1. Listed, diversified funds only

This wire is designed for investors seeking investment vehicles with built-in diversification who don’t want the hassle of picking individual stocks. As such, we focused only on listed diversified vehicles including exchange-traded funds (ETFs) and listed investment companies (LICs) due to the accessibility of data.

If you’re after the most consistent individual shares, my colleague Carl Capolingua has covered the most consistent ASX dividend stocks - which I highly recommend reading!

2. Five-year total returns

Only funds with at least five years of history were included. We ranked them by their 5-year CAGR (compound annual growth rate), as this period is long enough to test performance and income consistency across different market conditions. The rationale is simple: income shouldn’t come at the expense of capital.

3. Uninterrupted dividends – and no material cuts

From this list of top performers, we excluded any fund that missed a payment or materially reduced its annual distribution at any time in the past five years. Dividends had to be at least consistent, if not higher, in FY25 compared to FY21.

The 5-year income growth figures in the tables below reflect the total increase in payments, based on dividends declared from FY21 to FY25.

4. Realistic income thresholds

We then filtered the list for funds with a trailing twelve month (TTM) yield of at least 4% for Australian equities and 3% for global equities before franking, focusing on strategies that deliver a meaningful income straight out of the gate.

The lower threshold for global funds reflects the reality that international markets typically offer lower dividend yields than the ASX – and even the Australian market has faced significant yield compression in recent years.

5. Sustainable sources of income

Many global equity and growth funds reported inflated yields in FY25 (often above 8%) despite benchmarks like the MSCI World yielding just 1.72%. These one-off spikes were typically the result of capital gains from portfolio rebalancing, not genuine dividend income. We excluded these funds to focus on consistent, recurring income streams.

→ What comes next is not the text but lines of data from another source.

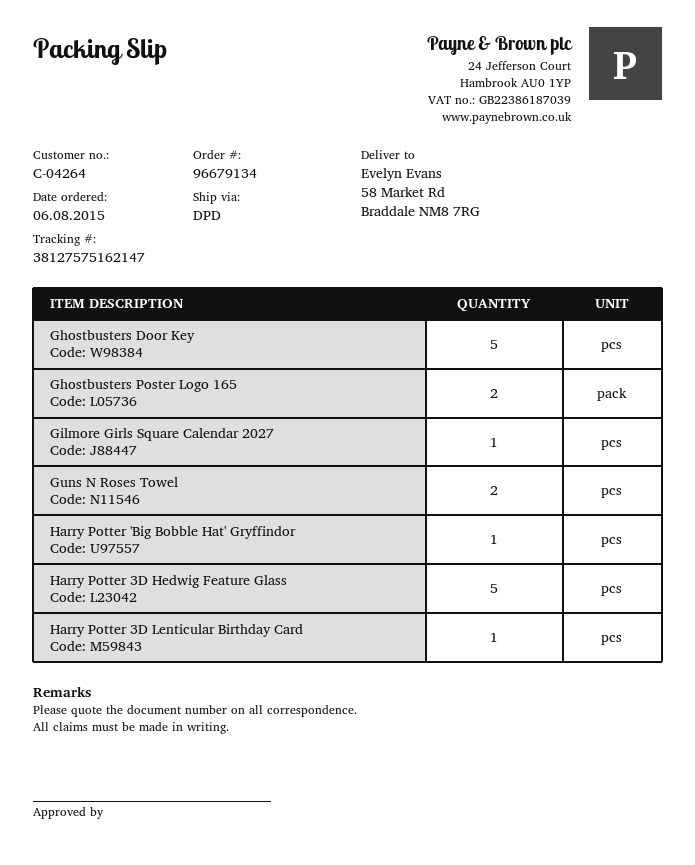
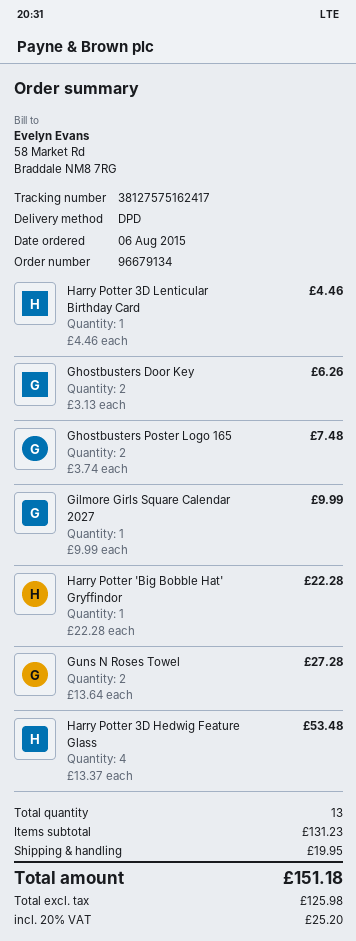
tracking number: 38127575162147 -> 38127575162417
Ghostbusters Door Key: 5 -> 2
Harry Potter 3D Hedwig Feature Glass: 5 -> 4

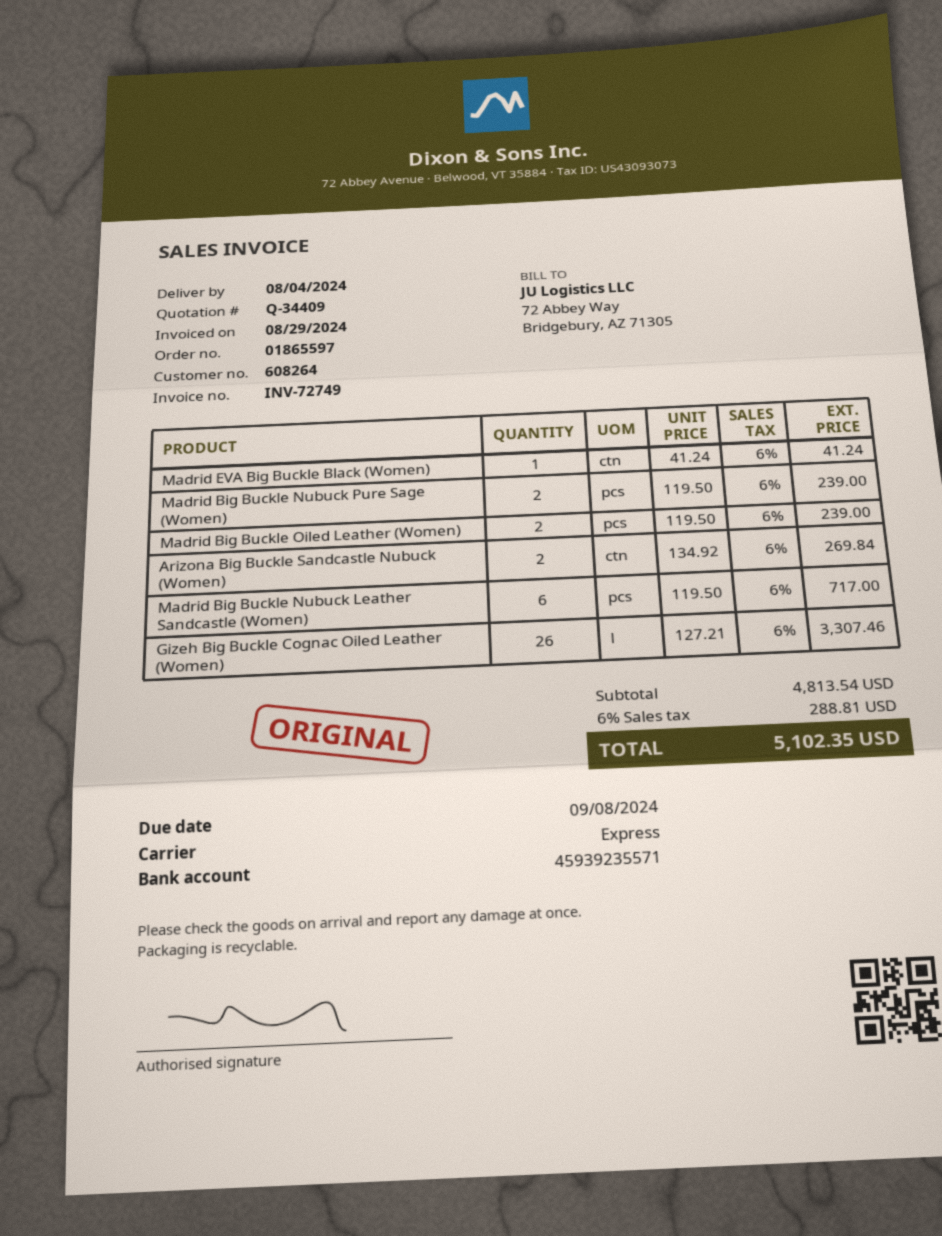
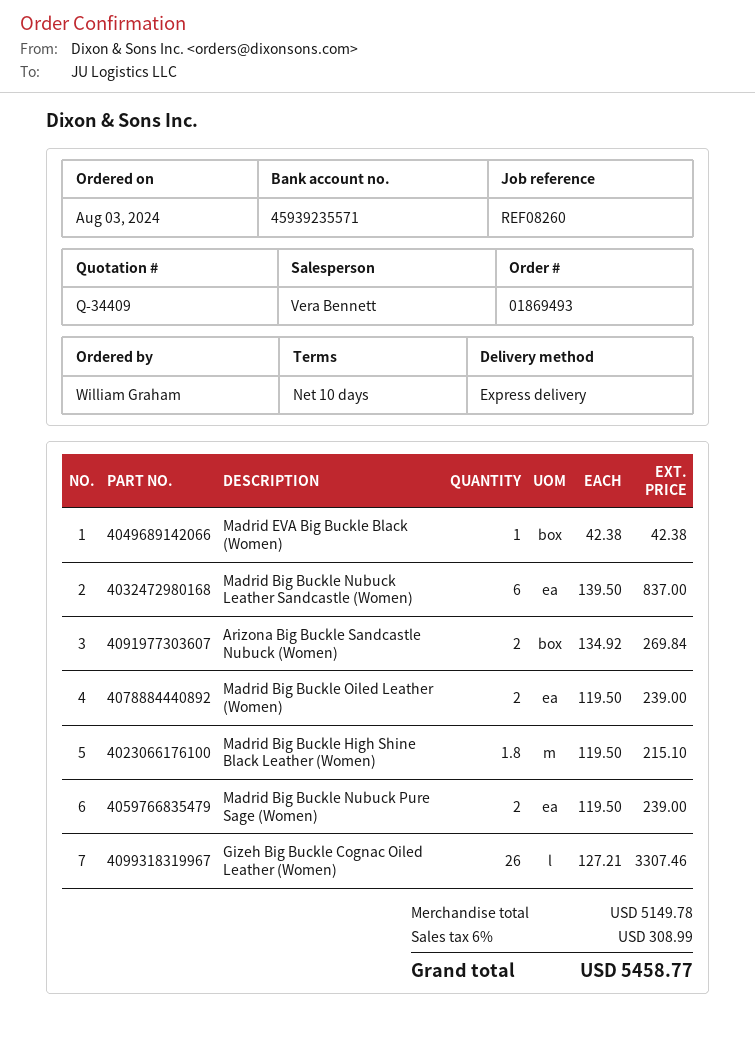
order number: 01865597 -> 01869493
Madrid EVA Big Buckle Black (Women): 1 x 41.24 = 41.24 -> 1 x 42.38 = 42.38
Madrid Big Buckle Nubuck Leather Sandcastle (Women): 6 x 119.50 = 717.00 -> 6 x 139.50 = 837.00
Madrid Big Buckle High Shine Black Leather (Women): none -> 1.8 x 119.50 = 215.10
subtotal: 4813.54 -> 5149.78
tax: 6% = 288.81 -> 6% = 308.99
total: 5102.35 -> 5458.77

To be conservative, where an issuer reported a lower yield than the Market Index calculation (which simply divides total distributions by share price), we used the issuer’s lower figure to better reflect the natural level of income from the portfolio.

6. A note on LICs/growth strategies

Some of the names in the tables below such as PM Global and L1 Capital weren’t originally designed as income strategies. Nonetheless, they’ve delivered consistent dividend growth, attractive yields, and, in some cases, adopted distribution policies that appeal to income investors - making them unexpected income champions.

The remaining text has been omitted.